I’ve been a bit slack on the blogging front lately, sorry…
We’ve been in the small riverside town of Kratie, on the Mekong River, and we had to pay a small fortune to go online so I didn’t want to blog till I didn’t have any time pressures. Now we’re back in Phnom Penh, the capital city, and I have some time to reflect on the past week or so.
It’s been a pretty heavy couple of days.
When we left Bangkok to go up to the North of Thailand, we discovered a magical land of trees, forest and mountains, a world away from the chaos of the city… So we were hoping something similar would happen when we left the chaos of Phnom Penh (an ugly, dirty, smelly city if ever there was one). But Kratie was just as dirty as the city, just as unkempt, and unfortunately without a whole lot of beauty. It was right on the Mekong River, which was cool, and there were parts of it that were really quite charming in a colonial kind of way, but it was violently run down and with piles of rubbish everywhere. It was quite troubling, actually, this attitude that many Cambodians seem to have about keeping their surroundings clean and habitable. Mark and I both remarked on it in this week’s video diary, which you can watch here.
Kratie was pretty wonderful for two reasons, though:
1. We got to watch the rare Irrawaddy dolphins playing in the Mekong River. There are only about 70 of them left in the world, and we were able to take a boat out into their habitat and sit quietly to one side as they frolicked around… Pretty incredible.
See how happy I look?
2. We found a kettle!! Oh happy day. It’s been such a mission getting hold of a cup of decent tea in Cambodia, I can’t even tell you. They serve hot tea either black or with condensed milk (yeeuch) and sometimes they don’t even have black tea, only green (I know it’s much better for you, but I simply don’t like it, sorry!) On the rare occassions I managed to get hold of a cup of tea, it was overpriced and tiny. I was not a happy tea drinker.
And then we found this beauty:
We spent four days in Kratie, catching up on work (writing and photography), sleeping in and learning a little about the local culture, which still largely confuses us. There was a big boat race on Sunday, our last day there, and honestly it just looked like a whole lot of people hanging out in the sun, playing screechingly loud discordant music, and watching a couple of boats ride up and down the river every half an hour or so. Not too dissimilar from a rugby match, I suppose!

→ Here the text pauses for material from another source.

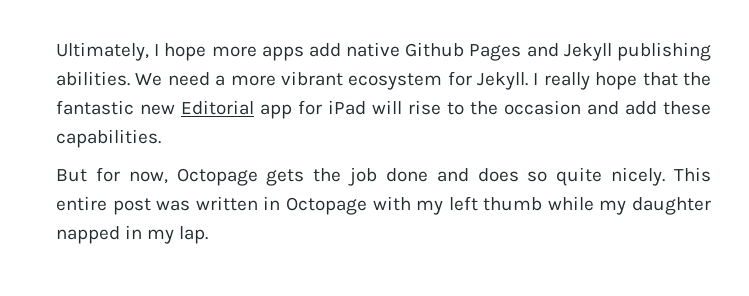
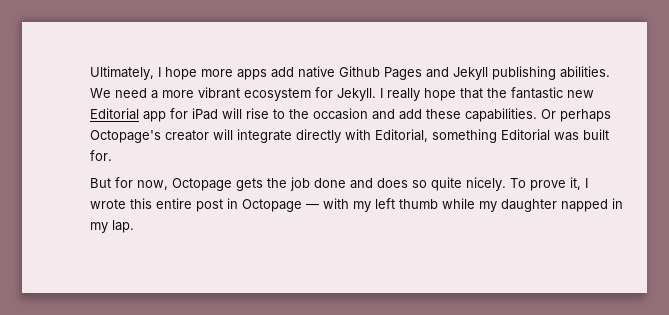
(161, 138) none -> [541,109,611,122] [90,129,609,143] [90,150,112,161] Or perhaps Octopage's creator will integrate directly with Editorial, something Editorial was built for.
[674,167,711,182] [56,196,258,215] This entire post was written -> [510,177,588,191] [90,198,223,212] To prove it, I wrote this entire post
(367, 206) none -> [306,204,319,209] —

On Monday morning we had booked our tickets back to Phnom Penh – a six hour ride in a 3rd class bus, which wasn’t toooo bad on the way up. Except that on Sunday night Mark felt a little funny, and on Monday morning I woke up with a screaming headache and nausea. I had hardly slept the night before and I had a whole rash of curious little red bites on my neck (could they have been bed bugs?) All of which resulted in me being sick on the bus in the first hour of a six hour ride with no air con, plenty of filth, and lots of people spitting food in the aisles, spitting out of the bus, hocking up phlegm into their hands and blowing their noses into their hands. It was truly disgusting. An interesting look at a different culture, but not too good for my tender stomach, especially when we were screaming around corners at high speed and dodging potholes, cows and water buffalos. I felt like a prissy Westernized princess. I suppose in many ways I still am…
We arrived in our lovely CLEAN guest house last night, and then first thing this morning we caught a tuktuk (check out a ride on one of these treasures here!) to the Killing Fields and the Genocide Museum. Phew.
I actually think I need a day or two to gather my thoughts about what we saw this morning. It depressed me so deeply that I felt as if someone was pushing down on my shoulders and weighing down my heart. So so heavy. I’ll write down some reflections on it soon, I promise…
Tell me, though, what are your perceptions of Cambodia? When you think of it, what springs to mind? I wonder if the perception and the reality fit together at all.